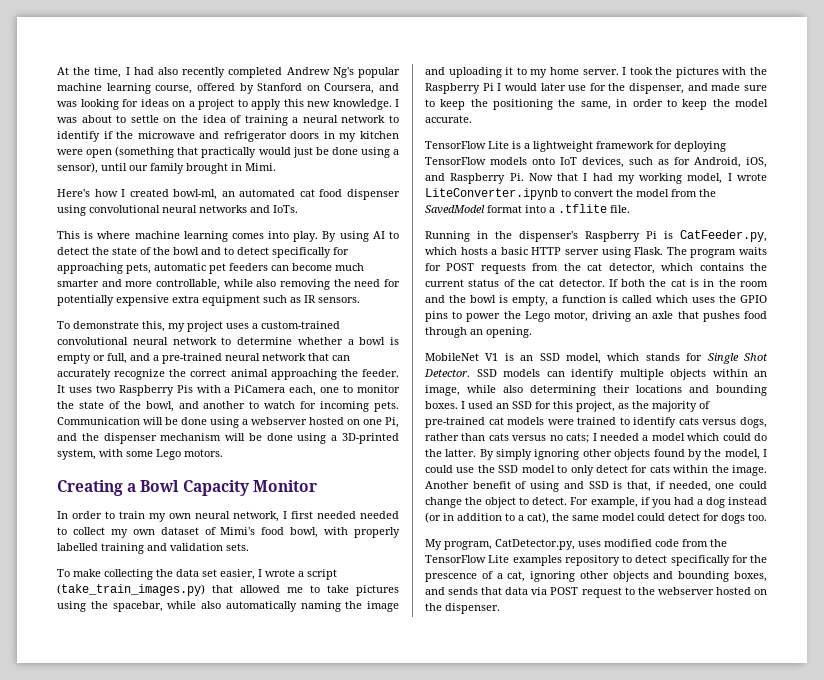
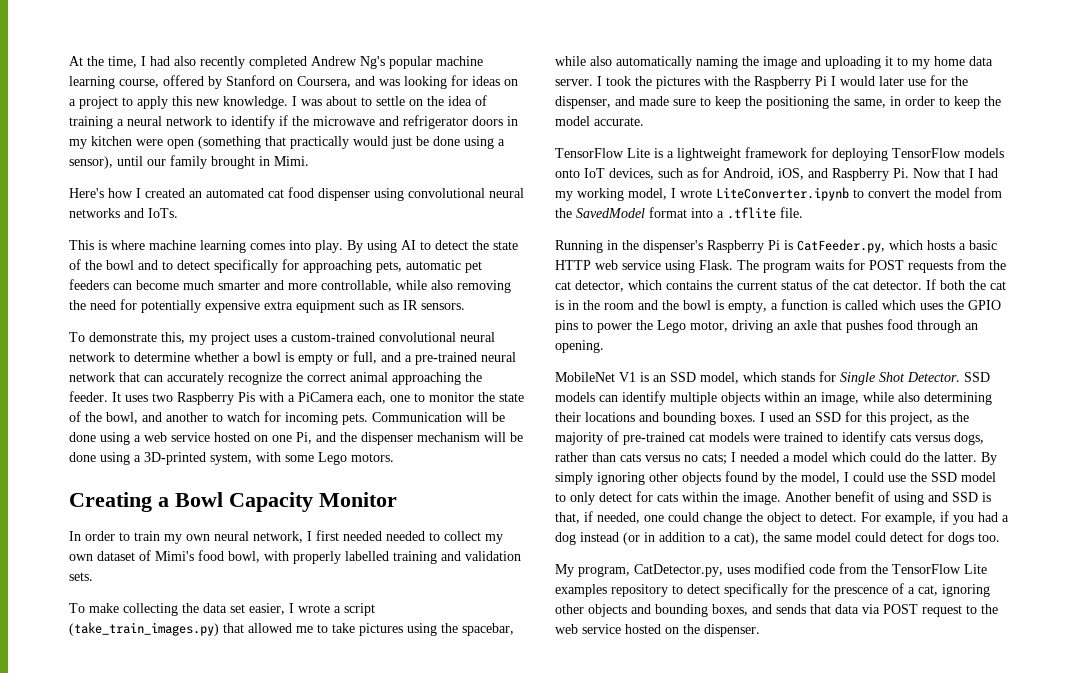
[173,189,218,200] bowl-ml, -> (185, 193) none
[251,417,307,425] webserver -> [144,432,210,442] web service
(579, 71) none -> [969,56,993,66] data
[565,249,599,255] server -> [595,260,661,270] web service
[657,587,714,595] webserver -> [555,624,621,634] web service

* [Problem to work on] Take the listing above and retype it exactly. Its pictures are to be omitted.

* [Task output]
[173,189,218,200] bowl-ml, -> (185, 193) none
[251,417,307,425] webserver -> [144,432,210,442] web service
(579, 71) none -> [969,56,993,66] data
[565,249,599,255] server -> [595,260,661,270] web service
[657,587,714,595] webserver -> [555,624,621,634] web service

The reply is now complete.